Satisfied with what she’d done, she pressed the transmission button. The text trembled on the screen while, elsewhere in the compound, another pair of tired eyes examined it. Then it vanished.

‘Another five thousand bucks down the hatch,’ said Grainger, with a shrug.

‘Sorry?’

‘Each of your Shoots costs about five thousand dollars to send,’ she said. ‘And each of your wife’s also, of course, to receive.’ She wiped her face with her hands, breathing deeply, trying to suck much-needed energy from her own palms. ‘Another reason why the personnel here aren’t communicating daily with a bunch of pals back home.’

Peter tried to do a mental calculation. Maths wasn’t his strong suit, but he knew the number was appallingly big. ‘Nobody told me,’ he said.

‘We were told not to tell you,’ she said. ‘No expense spared for the missionary man.’

‘But why?’

‘USIC wanted you real bad,’ said Grainger. ‘You were, like, our first VIP.’

‘I never asked… ’

‘You didn’t need to ask. My… guidelines were to give you anything you wanted. Within reason. Because, you know, before you came, things were getting kinda… strained.’

‘Things?’ He couldn’t imagine what things. A spiritual crisis amongst the USIC personnel?

‘Our food supply got cut off for a while. No more whiteflower from our little friends.’ Grainger smirked sourly. ‘They come across so meek and mild, don’t they? But they can be very determined when they want to be. We promised them a replacement for Kurtzberg, but they thought it was too slow in coming. I guess Ella Reinman was ploughing through a million priests and pastors, poking them to see what was inside, then flunking them. Next pastor please! What’s your favourite fruit? How much would you miss Philadelphia? Frying ducklings alive — OK or not OK? What would it take to make you lose patience with my stupid questions and wring my scrawny neck?’ Grainger’s hands mimed the action, her thumbs crushing her interrogator’s windpipe. ‘Meanwhile in Freaktown, our little friends couldn’t wait. They flexed the only muscle they could flex, to make USIC hurry up and find you.’ Observing the bemusement on his face, she nodded, to signal that he must stop wasting energy on incredulity and just believe.

‘How bad did it get?’ said Peter. ‘I mean, did you starve?’

Grainger was annoyed by the question. ‘Of course we didn’t starve. It just got… expensive for a while. More expensive than you wanna think about.’

He tried to think about it and discovered she was right.

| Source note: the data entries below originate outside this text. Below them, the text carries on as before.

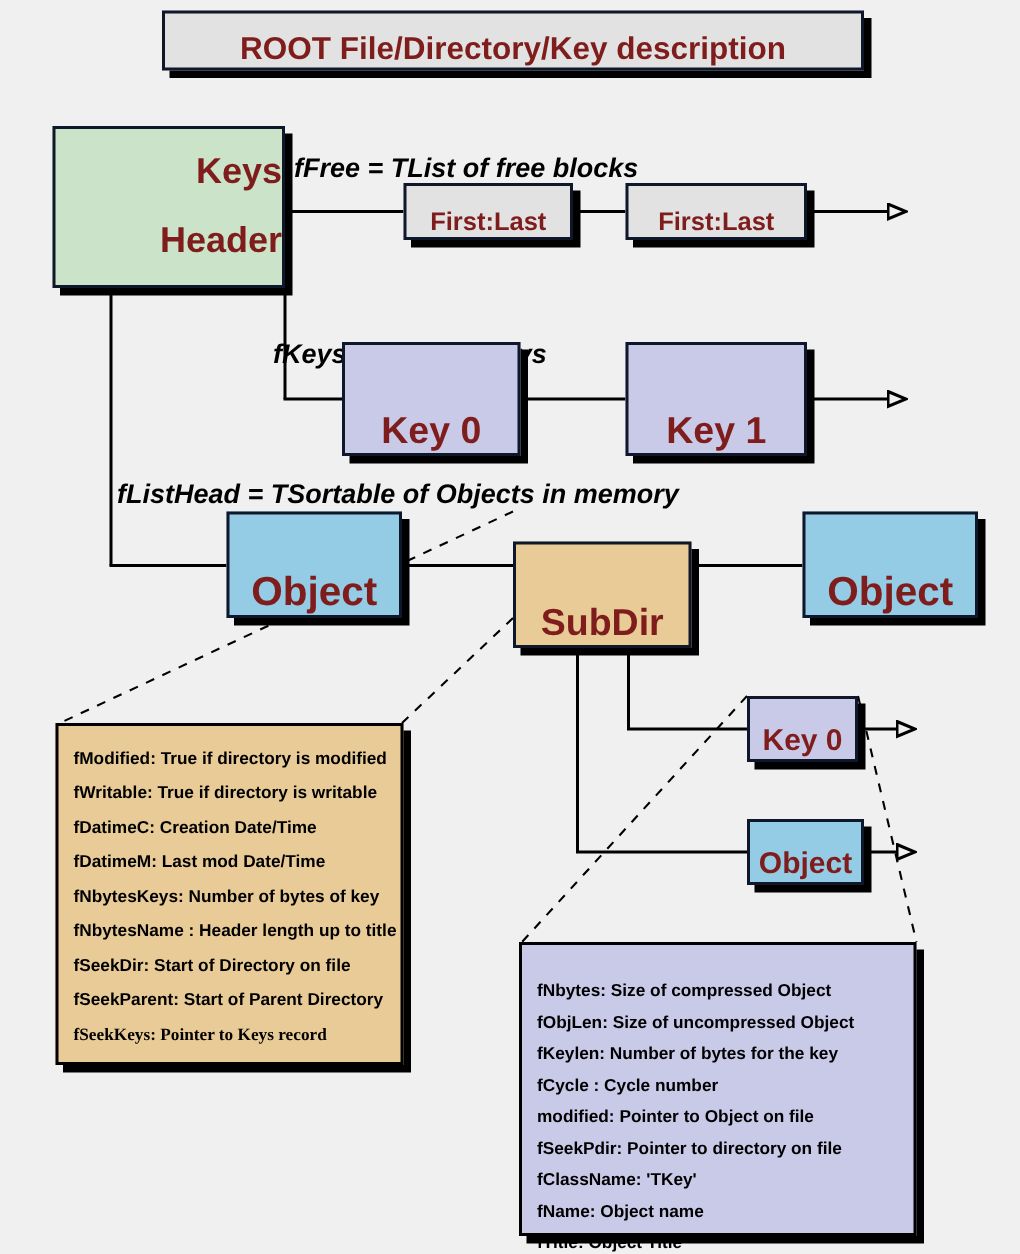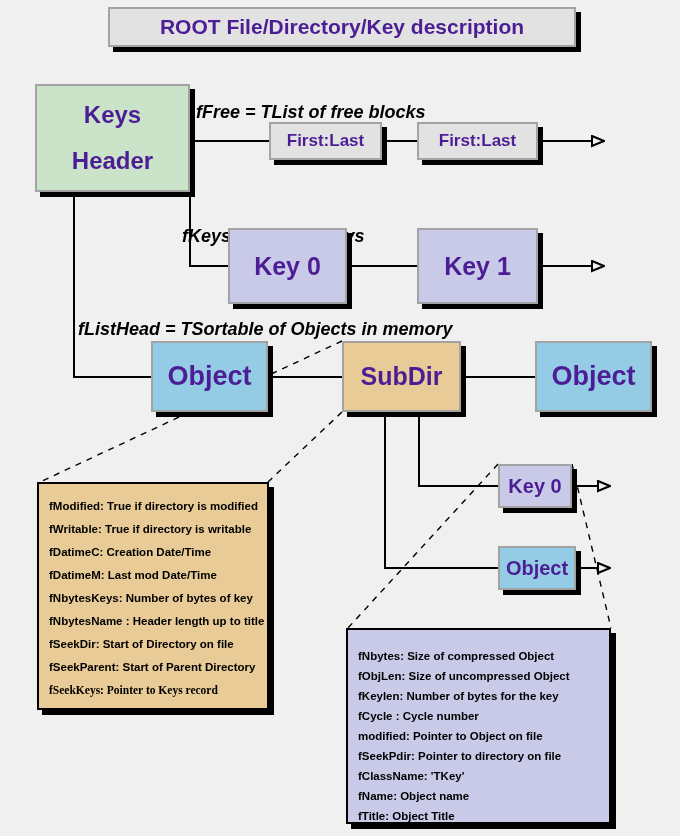--- a/index.html
+++ b/index.html
@@ -23,25 +23,25 @@
   svg.lines {
     position: absolute;
     left: 0; top: 0;
     width: 680px;
     height: 836px;
     pointer-events: none;
   }
   .box {
     position: absolute;
     box-sizing: border-box;
-    border: 2px solid #a3a3a3;
+    border: 2px solid #0f172a;
     display: flex;
-    align-items: center;
+    align-items: flex-end;
     justify-content: center;
-    color: #4c1d95;
+    color: #7f1d1d;
     box-shadow: 5px 5px 0 #000;
   }
   .title-box {
     background: #e2e2e2;
     font-size: 21px;
     font-weight: bold;
     letter-spacing: 0px;
   }
   .hdr-box {
     background: #cbe3c8;
@@ -102,21 +102,21 @@
     background: #c9c9e8;
   }
   .detail-panel .row {
     font-size: 11.5px;
     font-weight: bold;
     color: #000;
     white-space: nowrap;
   }
   .detail-panel.dir .row { margin: 0 0 11px 0; }
   .detail-panel.dir .row:last-child { margin-bottom: 12px; font-family: Liberation Serif, serif; }
-  .detail-panel.key .row { margin: 4px 0 8px 0; }
+  .detail-panel.key .row { margin: 9px 0 8px 0; }
   .detail-panel.key .row:last-child { margin-bottom: 0; }
 </style>
 </head>
 <body>
 
 <div id="diagram-root">
 
   <svg class="lines" viewBox="0 0 680 836" xmlns="http://www.w3.org/2000/svg">
     <defs>
       <marker id="arrowOpen" markerWidth="14" markerHeight="14" refX="1" refY="6" orient="auto" markerUnits="userSpaceOnUse">
@@ -187,21 +187,21 @@
   <div class="box key-box" style="left:228px; top:228px; width:119px; height:76px;">
     <span>Key 0</span>
   </div>
   <div class="box key-box" style="left:417px; top:228px; width:121px; height:76px;">
     <span>Key 1</span>
   </div>
 
   <div class="box object-box" style="left:151px; top:341px; width:117px; height:71px;">
     <span>Object</span>
   </div>
-  <div class="box subdir-box" style="left:342px; top:341px; width:119px; height:71px;">
+  <div class="box subdir-box" style="left:342px; top:361px; width:119px; height:71px;">
     <span>SubDir</span>
   </div>
   <div class="box object-box" style="left:535px; top:341px; width:117px; height:71px;">
     <span>Object</span>
   </div>
 
   <div class="box key-small-box" style="left:498px; top:464px; width:74px; height:44px;">
     <span>Key 0</span>
   </div>
   <div class="box object-small-box" style="left:498px; top:546px; width:78px; height:44px;">

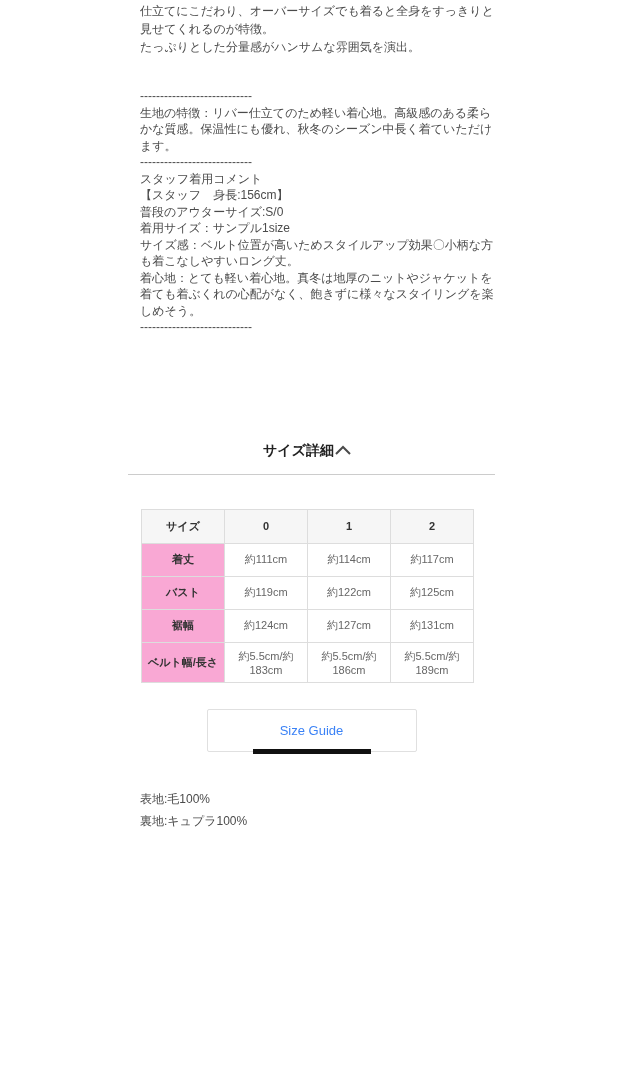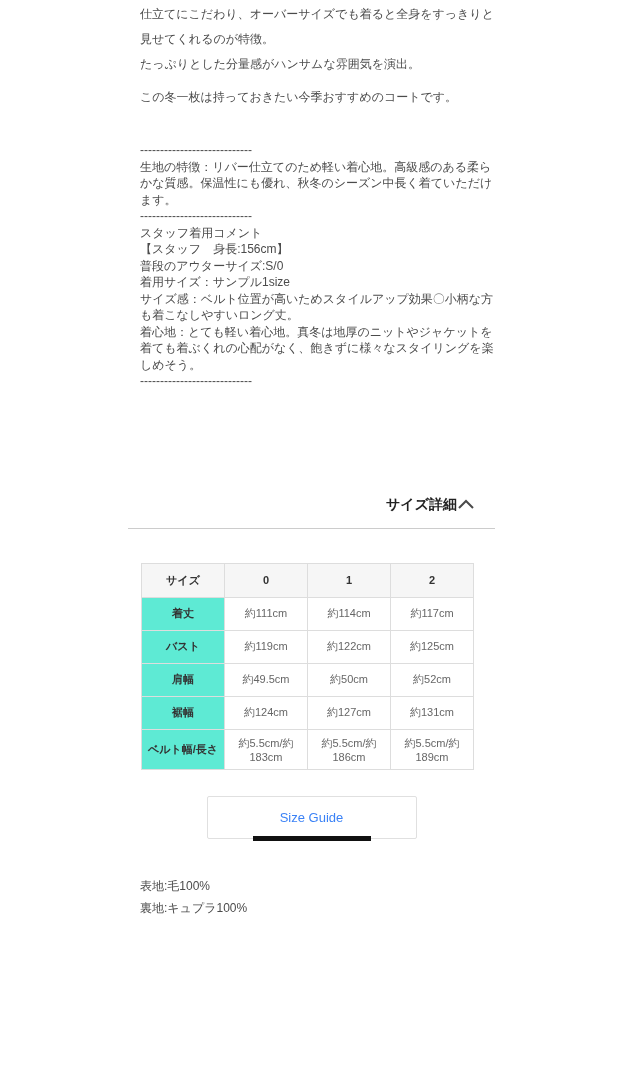--- a/index.html
+++ b/index.html
@@ -22,38 +22,38 @@
   }
 
   
   .desc {
     padding-left: 12px;
     font-size: 12px;
     color: #4b4b4b;
   }
   .desc p.intro {
     white-space: pre-line;
-    line-height: 25px;
+    line-height: 18px;
     margin: 0 0 8px 0;
   }
   .desc p.intro:first-child { margin-top: 0; }
   .desc .details {
     white-space: pre-line;
     line-height: 16.5px;
     margin-top: 32px;
     color: #4b4b4b;
   }
 
   
   section.collapsible { display: block; }
   .sec-size { margin-top: 104px; }
   .sec-material { margin-top: 36px; }
   .sec-header {
     display: flex;
-    justify-content: flex-end;
+    justify-content: center;
     align-items: center;
     padding: 0 20px 14px 12px;
     border-bottom: 1px solid #cccccc;
     cursor: pointer;
   }
   .sec-header h2 {
     font-size: 14px;
     font-weight: bold;
     color: #222222;
     line-height: 20px;
@@ -75,21 +75,21 @@
     padding: 2px 3px;
   }
   .size-table col { width: 83px; }
   .size-table thead th {
     height: 34px;
     background: #f6f6f6;
     font-weight: bold;
     color: #333333;
   }
   .size-table td.rowlabel {
-    background: #5eead4;
+    background: #f9a8d4;
     font-weight: bold;
     color: #333333;
   }
   .size-table tbody tr { height: 33px; }
   .size-table tbody tr.tall { height: 40px; }
   .size-table td.val { color: #666666; }
 
   
   .size-guide {
     display: block;
@@ -129,21 +129,20 @@
 </head>
 <body>
 
 <div class="page">
   <div class="content">
 
     <div class="desc">
       <p class="intro">仕立てにこだわり、オーバーサイズでも着ると全身をすっきりと
 見せてくれるのが特徴。
 たっぷりとした分量感がハンサムな雰囲気を演出。</p>
-      <p class="intro">この冬一枚は持っておきたい今季おすすめのコートです。</p>
       <div class="details">----------------------------
 生地の特徴：リバー仕立てのため軽い着心地。高級感のある柔ら
 かな質感。保温性にも優れ、秋冬のシーズン中長く着ていただけ
 ます。
 ----------------------------
 スタッフ着用コメント
 【スタッフ　身長:156cm】
 普段のアウターサイズ:S/0
 着用サイズ：サンプル1size
 サイズ感：ベルト位置が高いためスタイルアップ効果〇小柄な方
@@ -186,26 +185,20 @@
             <td class="val">約114cm</td>
             <td class="val">約117cm</td>
           </tr>
           <tr>
             <td class="rowlabel">バスト</td>
             <td class="val">約119cm</td>
             <td class="val">約122cm</td>
             <td class="val">約125cm</td>
           </tr>
           <tr>
-            <td class="rowlabel">肩幅</td>
-            <td class="val">約49.5cm</td>
-            <td class="val">約50cm</td>
-            <td class="val">約52cm</td>
-          </tr>
-          <tr>
             <td class="rowlabel">裾幅</td>
             <td class="val">約124cm</td>
             <td class="val">約127cm</td>
             <td class="val">約131cm</td>
           </tr>
           <tr class="tall">
             <td class="rowlabel">ベルト幅/長さ</td>
             <td class="val">約5.5cm/約183cm</td>
             <td class="val">約5.5cm/約186cm</td>
             <td class="val">約5.5cm/約189cm</td>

‘The stand-off wouldn’t have been such a big deal,’ she went on, ‘if only we could grow stuff ourselves. God knows we’ve tried. Wheat. Corn. Maize. Hemp. Every seed known to man has gone into this soil. But what comes up is not impressive. Vanity farming, you could call it. And of course we tried growing whiteflower too, but it was the same story. A few bulbs here, a few bulbs there. Like cultivating orchids. We just can’t figure out how those guys get it to grow in large amounts. What the hell do they fertilise it with? Fairy dust, I guess.’